A Managers Guide to NoSQL

Author
  • Erik Weibust

Introduction
Software design and development has undergone tremendous change over the last 30 years. Once a particular change captures the interest and imagination of the community, innovation accelerates and becomes self-propelled and change turns exponential. One such development in the last 5 years has been the development of NoSQL Database technology.

Software applications have become highly interactive with various delivery platforms and infrastructure. A modern application has to support millions of concurrent users and the data requirements have shifted from just application data to usage and analytics data. Application behavior has changed from static data capture and display, to dynamic, context-driven applications. With the above changes, relational database technology has lagged behind in innovation.
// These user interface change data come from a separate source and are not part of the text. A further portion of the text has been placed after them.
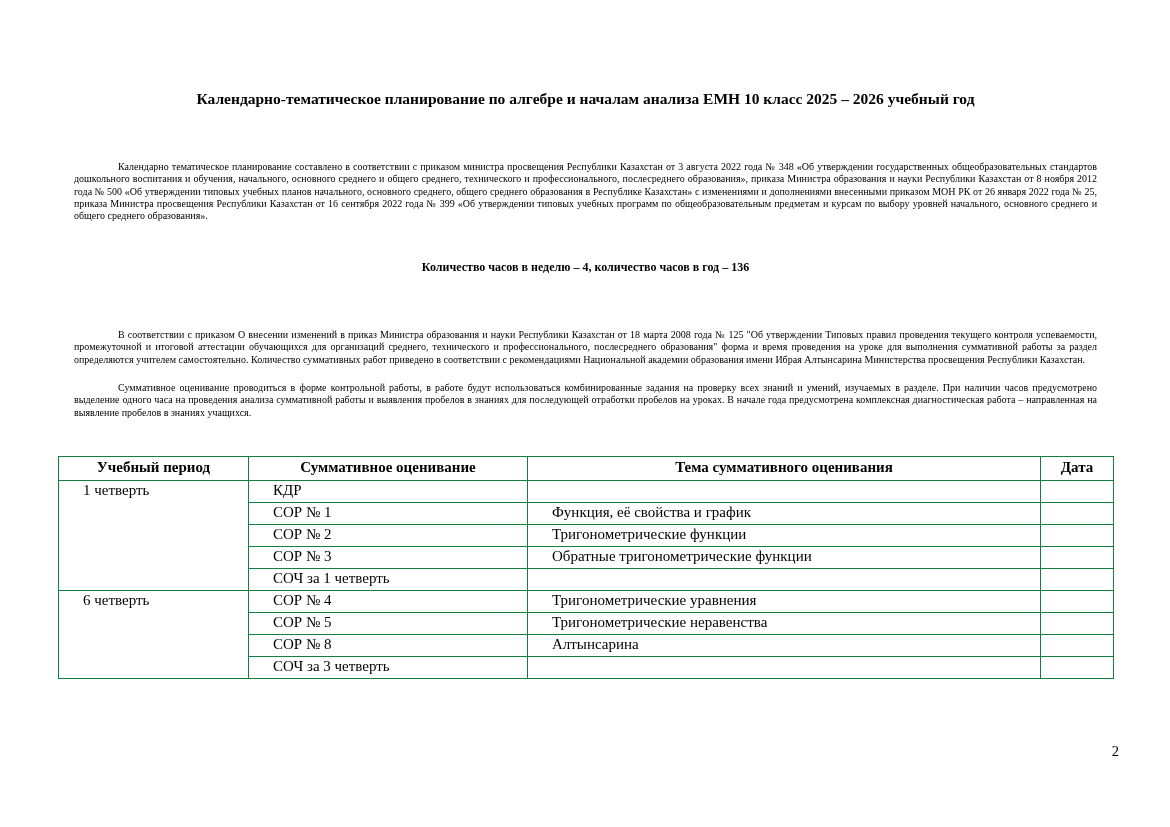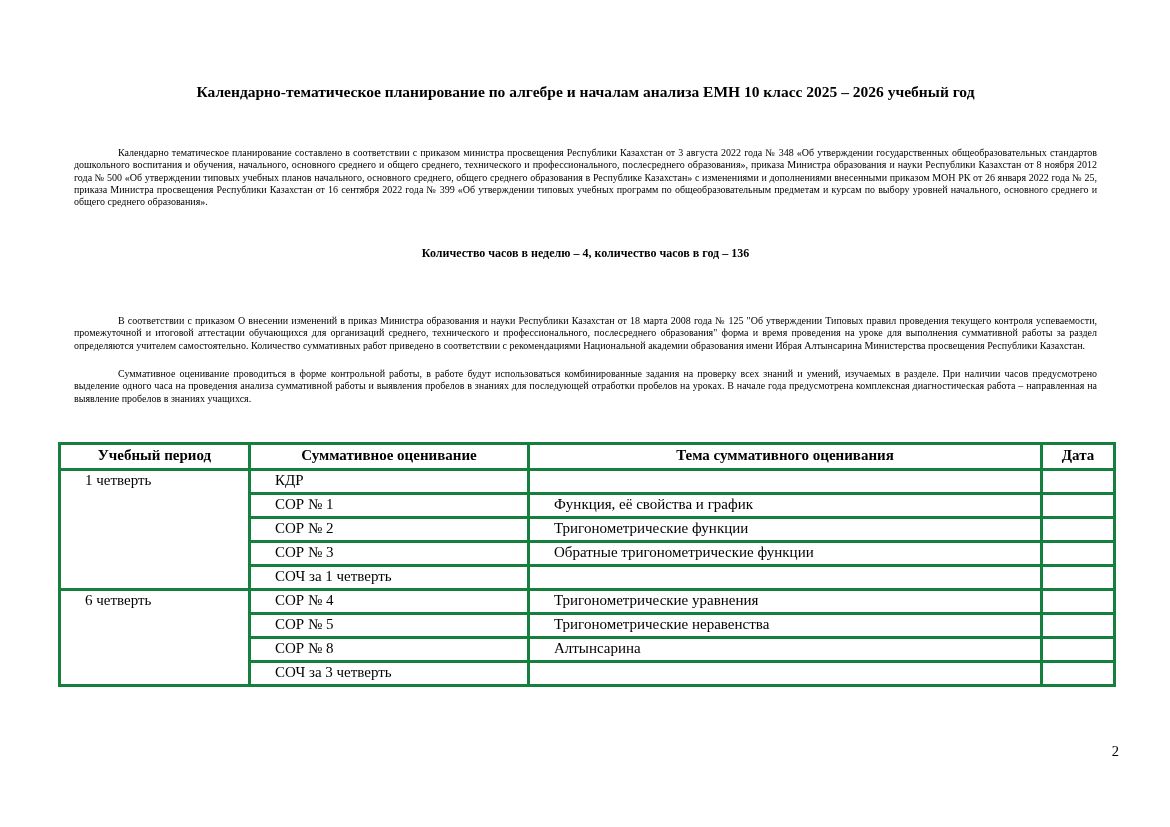--- a/index.html
+++ b/index.html
@@ -32,21 +32,21 @@
     left: 58px;
     top: 74px;
     width: 1055px;
   }
 
   .doc-title {
     font-size: 15.5px;
     font-weight: bold;
     text-align: center;
     line-height: 1.15;
-    margin: 9px;
+    margin: 16px;
   }
 
   .para {
     font-size: 10px;
     line-height: 1.235;
     text-align: justify;
     text-align-last: left;
     margin: 16px;
     text-indent: 44px;
     hyphens: none;
@@ -65,21 +65,21 @@
 
   
   table.sum-table {
     border-collapse: collapse;
     width: 1055px;
     table-layout: fixed;
     margin: 0;
   }
   table.sum-table th,
   table.sum-table td {
-    border: 3px solid #15803d;
+    border: 1px solid #15803d;
     font-size: 15px;
     line-height: 1.15;
     padding: 1px 6px 2px 6px;
     vertical-align: top;
     height: 18px;
   }
   table.sum-table th {
     font-weight: bold;
     text-align: center;
     padding-top: 2px;

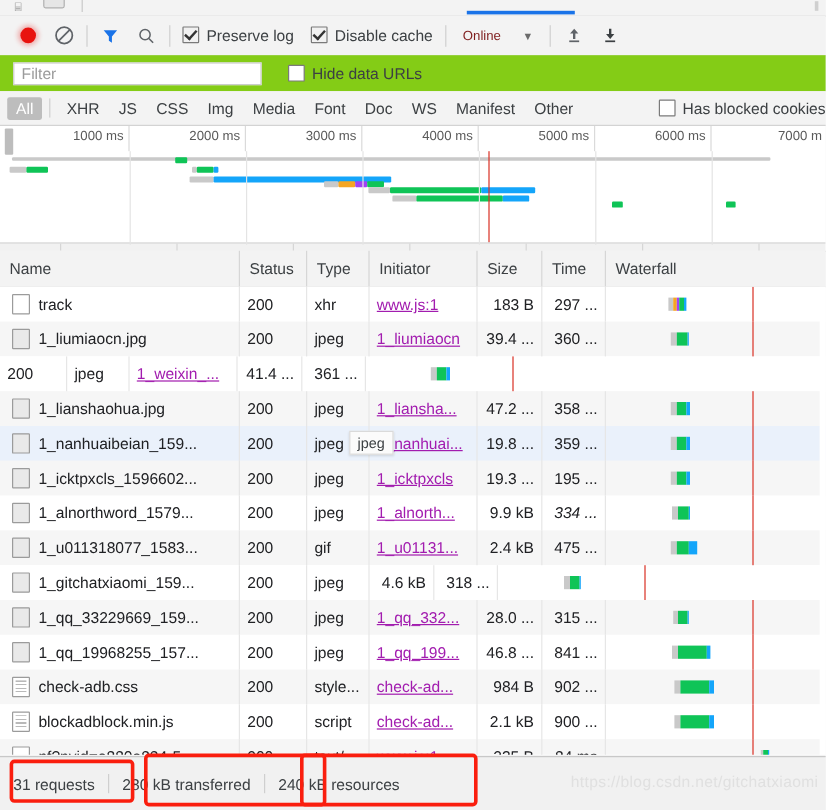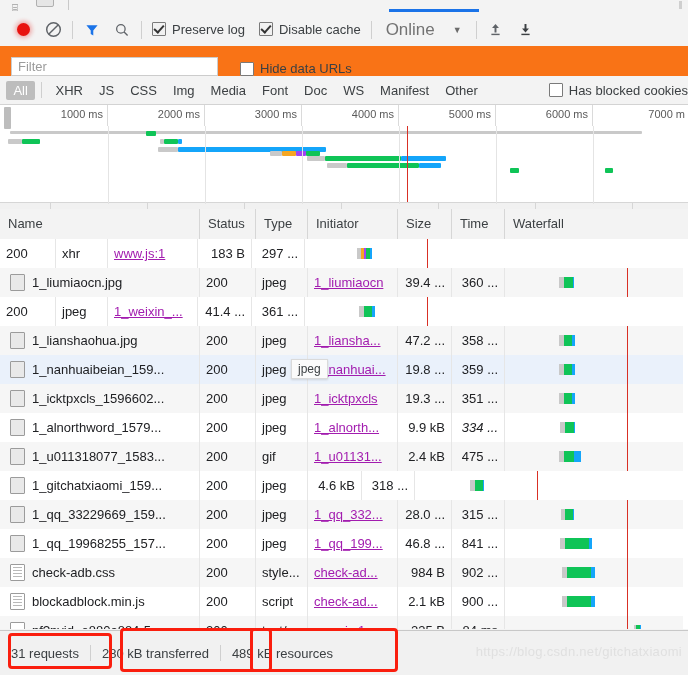--- a/index.html
+++ b/index.html
@@ -27,26 +27,26 @@
   .tb-btn{width:30px;height:26px;display:flex;align-items:center;justify-content:center;cursor:pointer;}
   .rec-dot{width:13px;height:13px;border-radius:50%;background:#e8130f;
            box-shadow:0 0 4px 2px rgba(232,19,15,.33);}
   .sep{width:1px;height:18px;background:#cfcfcf;margin:0 4px;}
   .chk{width:12px;height:12px;border:1px solid #7a7a7a;border-radius:1px;background:#fff;
        display:inline-block;position:relative;vertical-align:-2px;margin-right:6px;}
   .chk.on{background:#f1f1f1;}
   .chk.on:after{content:"";position:absolute;left:3px;top:0px;width:4px;height:8px;
        border:solid #333;border-width:0 2px 2px 0;transform:rotate(42deg);}
   .lbl{font-size:13px;color:#3c4043;white-space:nowrap;cursor:default;}
-  .throttle{font-size:17px;color:#737373;margin-left:10px;white-space:nowrap;}
+  .throttle{font-size:11px;color:#7f1d1d;margin-left:10px;white-space:nowrap;}
   .caret{margin-left:18px;color:#6b6b6b;font-size:9px;}
 
   
-  .filterrow{position:absolute;left:0;top:46px;width:688px;height:30px;background:#f97316;
-             display:flex;align-items:flex-end;}
+  .filterrow{position:absolute;left:0;top:46px;width:688px;height:30px;background:#84cc16;
+             display:flex;align-items:center;}
   .filterbox{margin-left:11px;width:207px;height:19px;background:#fff;border:1px solid #ccc;
              display:flex;align-items:center;padding:0 6px;box-sizing:border-box;}
   .filterbox span{color:#9b9b9b;font-size:13px;}
   .hidedata{margin-left:22px;display:flex;align-items:center;}
 
   
   .typerow{position:absolute;left:0;top:76px;width:688px;height:28px;background:#f3f3f3;
            display:flex;align-items:center;border-bottom:1px solid #d3d3d3;text-align:right;}
   .tchip{font-size:13px;color:#3c4043;padding:2px 7px;border-radius:2px;margin-right:2px;cursor:pointer;white-space:nowrap;}
   .tchip.sel{background:#bdbdbd;color:#fff;}
@@ -262,20 +262,24 @@
       <div class="th" style="width: 56px;">Status</div>
       <div class="th" style="width: 52px;">Type</div>
       <div class="th" style="width: 90px;">Initiator</div>
       <div class="th" style="width: 54px;">Size</div>
       <div class="th" style="width: 53px;">Time</div>
       <div class="th" style="width: 183px;">Waterfall</div>
     </div>
 
   <div class="tbody" id="tbody">
       <div class="row even">
+        <div class="cell c-name" style="width: 200px;">
+          <span class="fico doc"></span>
+          <span class="name-txt">track</span>
+        </div>
         <div class="cell " style="width: 56px;">200</div>
         <div class="cell " style="width: 52px;">xhr</div>
         <div class="cell c-init" style="width: 90px;"><a href="#">www.js:1</a></div>
         <div class="cell c-num" style="width: 54px;">183 B</div>
         <div class="cell c-num" style="width: 53px;">297 ...</div>
         <div class="wf">
           <div class="wfbar" style="left: 52px; width: 4px; background: rgb(201, 201, 201);"></div>
           <div class="wfbar" style="left: 56px; width: 3px; background: rgb(245, 166, 35);"></div>
           <div class="wfbar" style="left: 59px; width: 2px; background: rgb(161, 66, 244);"></div>
           <div class="wfbar" style="left: 61px; width: 4px; background: rgb(15, 196, 87);"></div>
@@ -349,21 +353,21 @@
       </div>
       <div class="row odd">
         <div class="cell c-name" style="width: 200px;">
           <span class="fico img"></span>
           <span class="name-txt">1_icktpxcls_1596602...</span>
         </div>
         <div class="cell " style="width: 56px;">200</div>
         <div class="cell " style="width: 52px;">jpeg</div>
         <div class="cell c-init" style="width: 90px;"><a href="#">1_icktpxcls</a></div>
         <div class="cell c-num" style="width: 54px;">19.3 ...</div>
-        <div class="cell c-num" style="width: 53px;">351 ...</div>
+        <div class="cell c-num" style="width: 53px;">195 ...</div>
         <div class="wf">
           <div class="wfbar" style="left: 54px; width: 5px; background: rgb(201, 201, 201);"></div>
           <div class="wfbar" style="left: 59px; width: 8px; background: rgb(15, 196, 87);"></div>
           <div class="wfbar" style="left: 67px; width: 3px; background: rgb(20, 165, 250);"></div>
           <div class="wf-rl" style="left: 122px;"></div>
         </div>
       </div>
       <div class="row even">
         <div class="cell c-name" style="width: 200px;">
           <span class="fico img"></span>
@@ -502,21 +506,21 @@
     </div>
   <div class="scroll-right"></div>
 
   <div class="tooltip" id="tooltip" style="left:291px;top:359px;">jpeg</div>
 
   <div class="status">
     <div class="st-item">31 requests</div>
     <div class="st-sep"></div>
     <div class="st-item">280 kB transferred</div>
     <div class="st-sep"></div>
-    <div class="st-item">489 kB resources</div>
+    <div class="st-item">240 kB resources</div>
     <div class="watermark">https://blog.csdn.net/gitchatxiaomi</div>
   </div>
 
   <div id="annot-layer">
       <div class="annot" style="left: 8px; top: 633px; width: 104px; height: 36px;"></div>
       <div class="annot" style="left: 120px; top: 628px; width: 152px; height: 44px;"></div>
       <div class="annot" style="left: 250px; top: 628px; width: 148px; height: 44px;"></div>
     </div>
 </div>
 

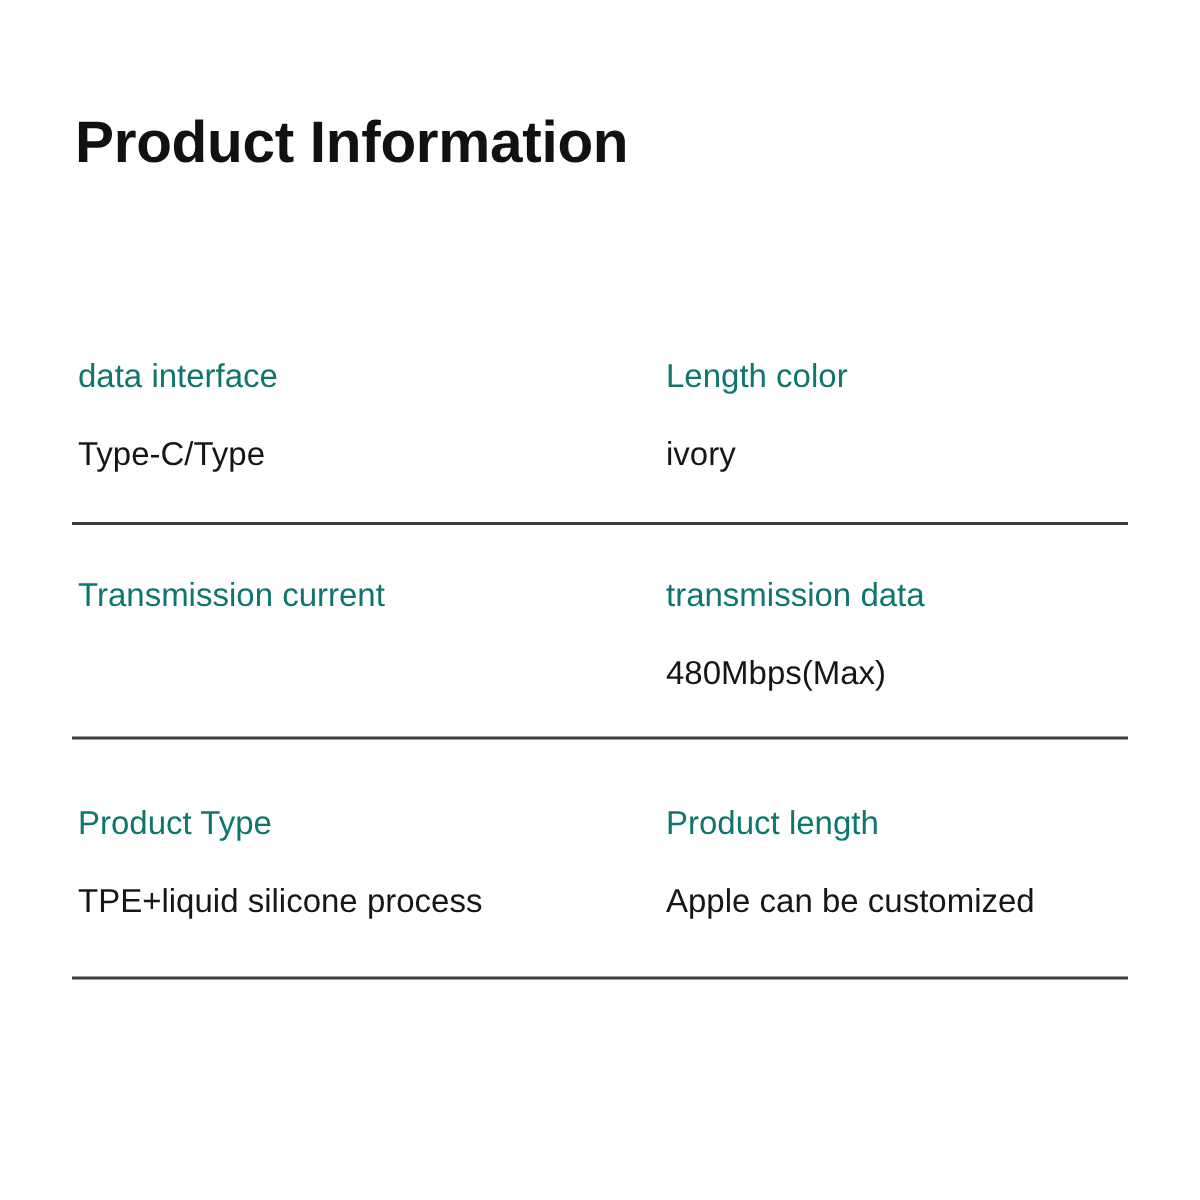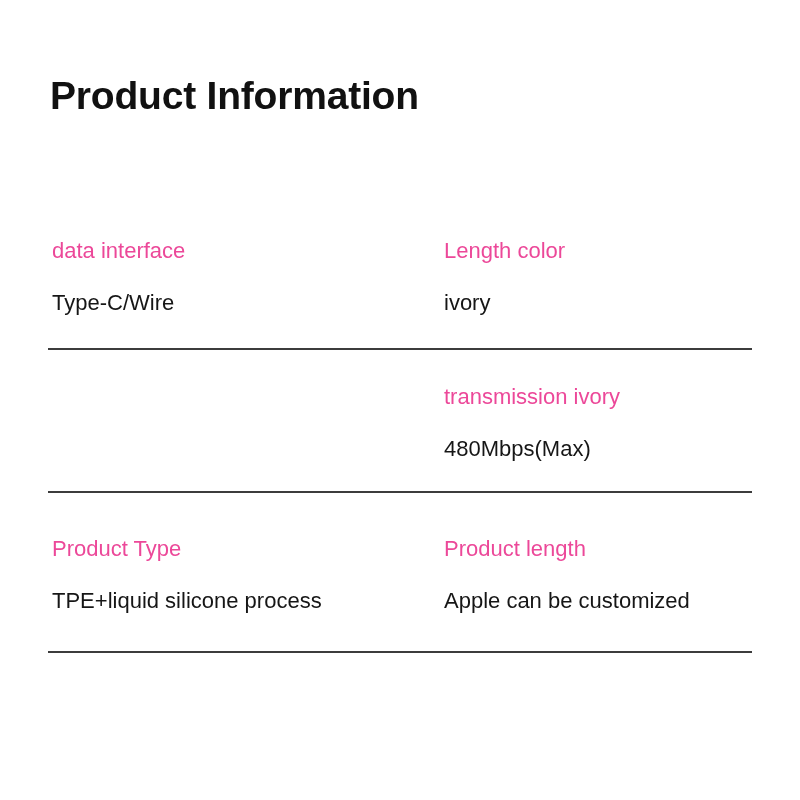--- a/index.html
+++ b/index.html
@@ -52,21 +52,21 @@
   .spec-cell {
     position: absolute;
     top: 0;
   }
   .spec-cell-left  { left: 52px; }
   .spec-cell-right { left: 444px; }
 
   .spec-label {
     font-size: 22px;
     font-weight: normal;
-    color: #ec4899;
+    color: #0f766e;
     line-height: 1.0;
     white-space: nowrap;
     margin: 0;
     padding: 0;
   }
   .spec-value {
     font-size: 22px;
     font-weight: normal;
     color: #161616;
     line-height: 1.0;
@@ -93,33 +93,34 @@
 
 <div class="page">
 
   <div class="page-title">Product Information</div>
 
   <div class="spec-table">
 
     <div class="spec-row spec-row-0">
       <div class="spec-cell spec-cell-left">
         <div class="spec-label">data interface</div>
-        <div class="spec-value">Type-C/Wire</div>
+        <div class="spec-value">Type-C/Type</div>
       </div>
       <div class="spec-cell spec-cell-right">
         <div class="spec-label">Length color</div>
         <div class="spec-value">ivory</div>
       </div>
     </div>
 
     <div class="spec-row spec-row-1">
       <div class="spec-cell spec-cell-left">
+        <div class="spec-label">Transmission current</div>
       </div>
       <div class="spec-cell spec-cell-right">
-        <div class="spec-label">transmission ivory</div>
+        <div class="spec-label">transmission data</div>
         <div class="spec-value">480Mbps(Max)</div>
       </div>
     </div>
 
     <div class="spec-row spec-row-2">
       <div class="spec-cell spec-cell-left">
         <div class="spec-label">Product Type</div>
         <div class="spec-value">TPE+liquid silicone process</div>
       </div>
       <div class="spec-cell spec-cell-right">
Database providers have relied on 30 year old technological concepts and have applied multiple band-aids to the existing platforms to meet modern requirements.


Glossary of a few terms you need to know as you read on:

Database Schema is a well defined, strict representation of a real-world domain (such as the elements of a shopping application) within a database. All items to be stored in a database schema are expected to conform to the rules and constraints set by the schema design and no single-item can vary from the definition.

Database Replication is the process of sharing data between the primary and one or more redundant databases to improve reliability, fault-tolerance, or accessibility. Typically, data is immediately copied over to the backup location, upon write, so as to be available for recovery and/or read-only resources.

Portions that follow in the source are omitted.